Ontario is one of a few Canadian jurisdictions that does not give its labour board the general authority to review, consolidate and otherwise amend bargaining units. In the Changing Workplaces Review Final Report, the special advisors recommended giving the Ontario Labour Relations Board (“Board”) the power to modify bargaining unit structures, if the Board is satisfied that the bargaining unit or units are no longer appropriate for collective bargaining. The special advisors further recommended that, in sectors or industries where employees have been historically under-represented by unions, the Board be given the power to consolidate existing and/or newly certified bargaining units involving the same employer and the same union in order to contribute to the development of effective collective bargaining relationships.
The original version of The Fair Workplaces, Better Jobs, Act (“Bill 148”) included revisions to the Labour Relations Act, 1995 (“LRA”) that would authorize the Board to review and consolidate newly certified bargaining units under a single employer, where those units are represented by the same bargaining agent. It also gave the Board authority to review and amend the structure of bargaining units within a single employer, if the existing units were no longer appropriate for collective bargaining.
That version of Bill 148 passed First Reading on June 1st and, in an expedited process, was referred to the Standing Committee on Finance and Economic Affairs the same day. Throughout the summer, the Committee held public hearings in 10 Ontario cities, and also considered written submissions from a variety of stakeholders.
When the MPPs returned from their summer break on September 11th, the Committee presented Bill 148 with amendments to several of the LRA proposals, including those addressing bargaining unit review. Surprisingly, the Committee deleted in its entirety the new provision that would have authorized the Board, upon receipt of an application from either the employer or the union, to review and amend the structure of bargaining units if the Board was satisfied that the units were no longer appropriate for collective bargaining.

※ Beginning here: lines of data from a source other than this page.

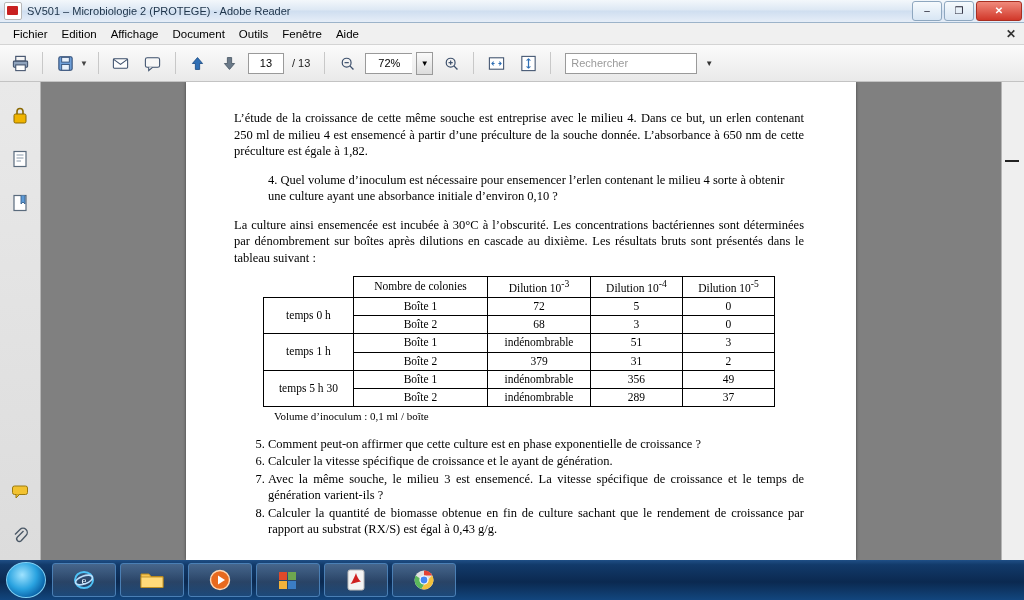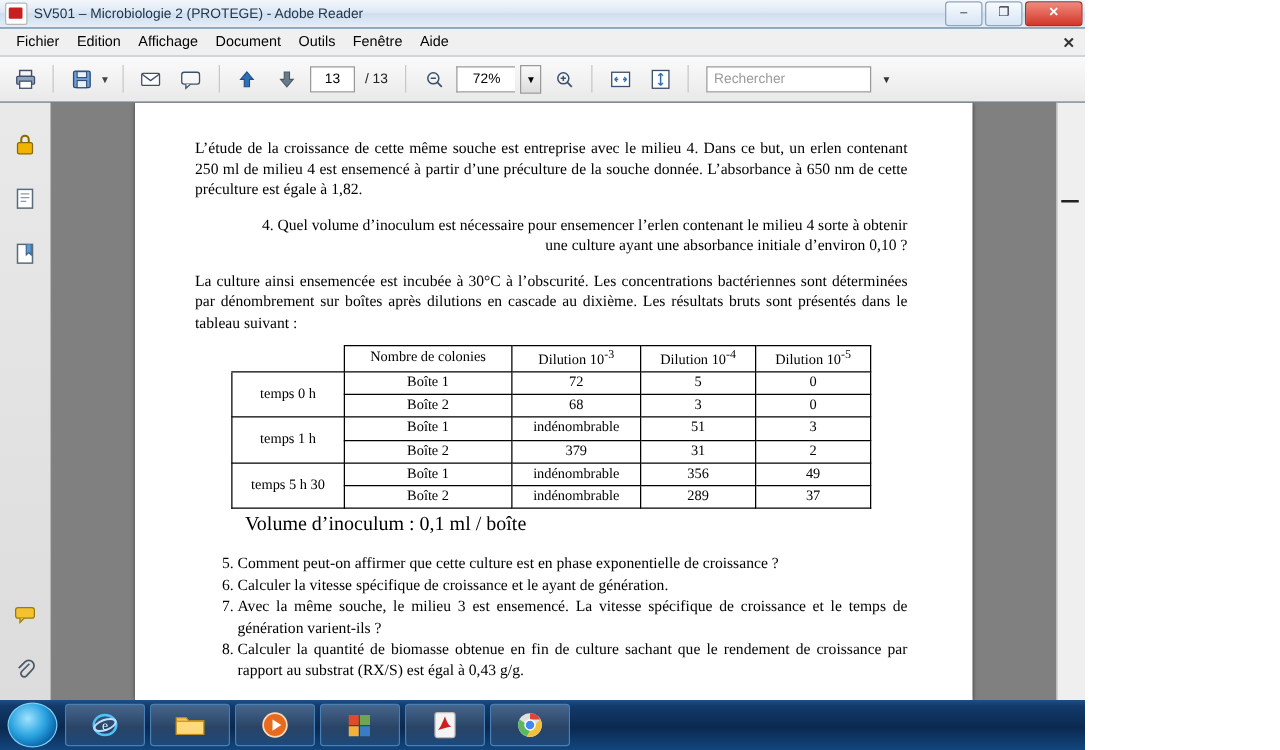--- a/index.html
+++ b/index.html
@@ -13,9 +13,9 @@
   }
   #app {
     position: relative;
-    width: 868px;
+    width: 1024px;
     height: 600px;
-    background: #0c4a6e;
+    background: #84cc16;
     display: flex;
     flex-direction: column;
   }

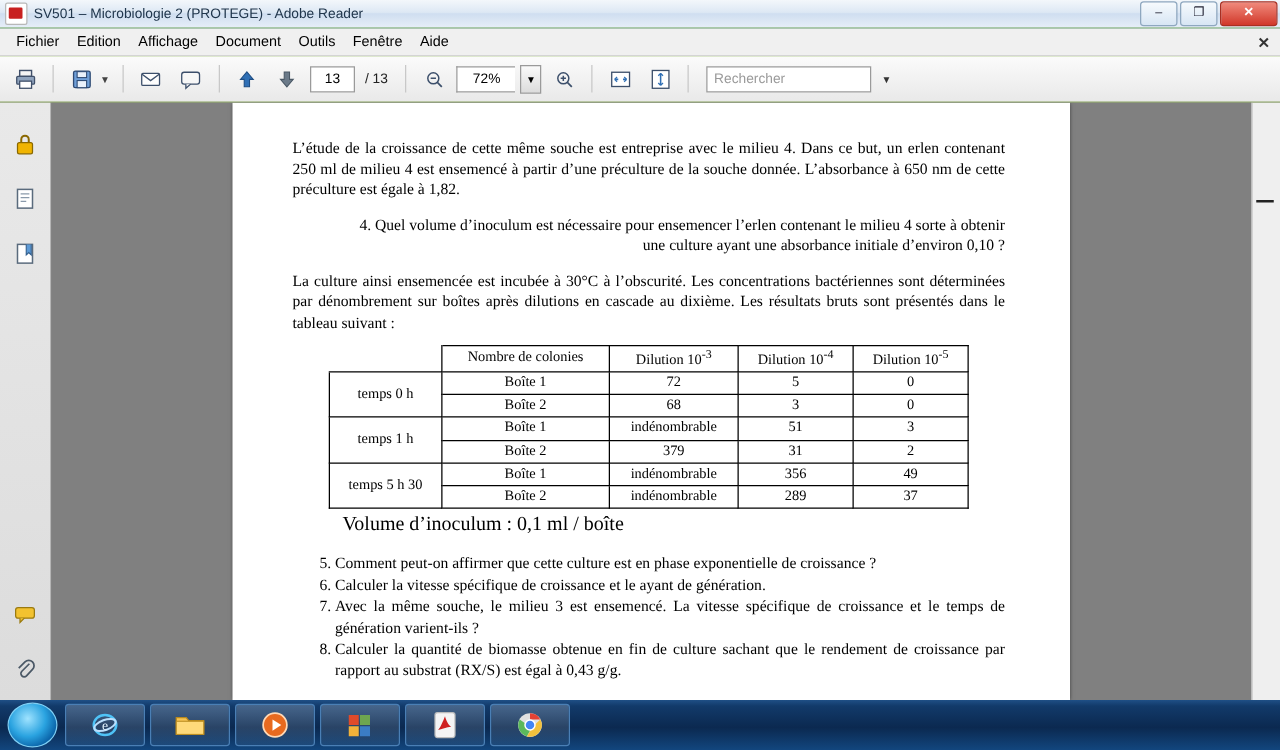--- a/index.html
+++ b/index.html
@@ -233,7 +233,7 @@
     padding-left: 34px;
   }
   .q-list li { margin-bottom: 1px; text-align: justify; }
-  .indent-q { margin: 12px 0 12px 0; padding-left: 34px; text-align: right; }
+  .indent-q { margin: 12px 0 12px 0; padding-left: 34px; }
 
   table.data {
     border-collapse: collapse;

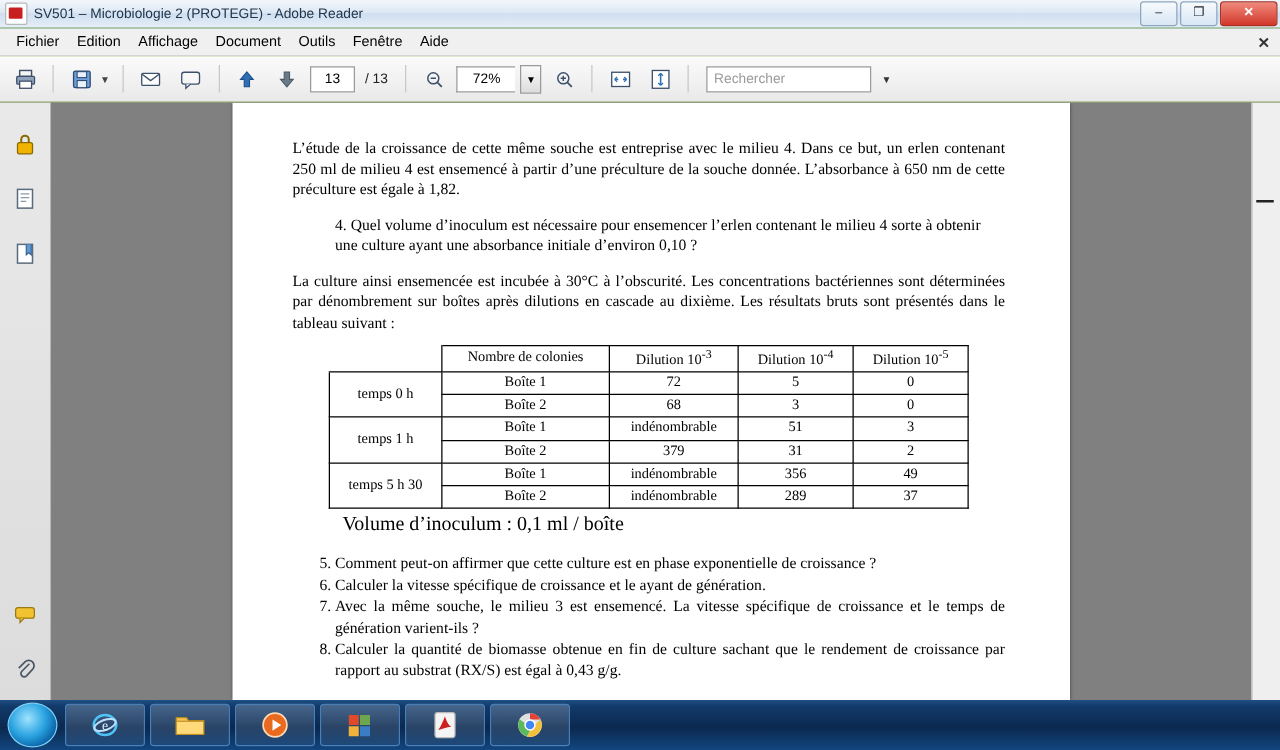--- a/index.html
+++ b/index.html
@@ -256,7 +256,7 @@
   }
   .caption {
     margin: 2px 0 12px 40px;
-    font-size: 16px;
+    font-size: 11px;
   }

However, the original Bill 148 provision permitting the Board to review and consolidate newly certified bargaining units survived the Committee’s chopping block without revision. Pursuant to that provision, the Board may review the structure of newly certified bargaining units is all of the following conditions are met:
- The employer, union or council of trade unions, as the case may be, applies to the Board requesting the review when the application for certification is made, or within 3 months after the date of certification;
- A collective agreement has not yet been entered into in respect of the bargaining unit; and
- The same union or council of trade unions that is certified as the bargaining agent for the bargaining unit already represents employees of the employer in another bargaining unit at the same or a different location.
In making a determination in an application for review, the Board must take into consideration all relevant factors, including whether consolidating the bargaining units would contribute to the development of an effective collective bargaining relationship, as well as collective bargaining in the industry.
If enacted in its present form, this new provision will not apply to the construction industry.
Bill 148, as amended, was ordered for Second Reading on September 11th and is still being debated in the Legislative Assembly. We expect that it will pass Second and Third Reading and receive Royal Assent over the next few weeks, particularly since many of its amendments to the Employment Standards Act, 2000 are intended to come into effect by January 1, 2018. Note, however, that the proposed changes to the LRA, if enacted, will not come into effect until 6 months after The Fair Workplaces, Better Jobs Act, 2017 comes into force.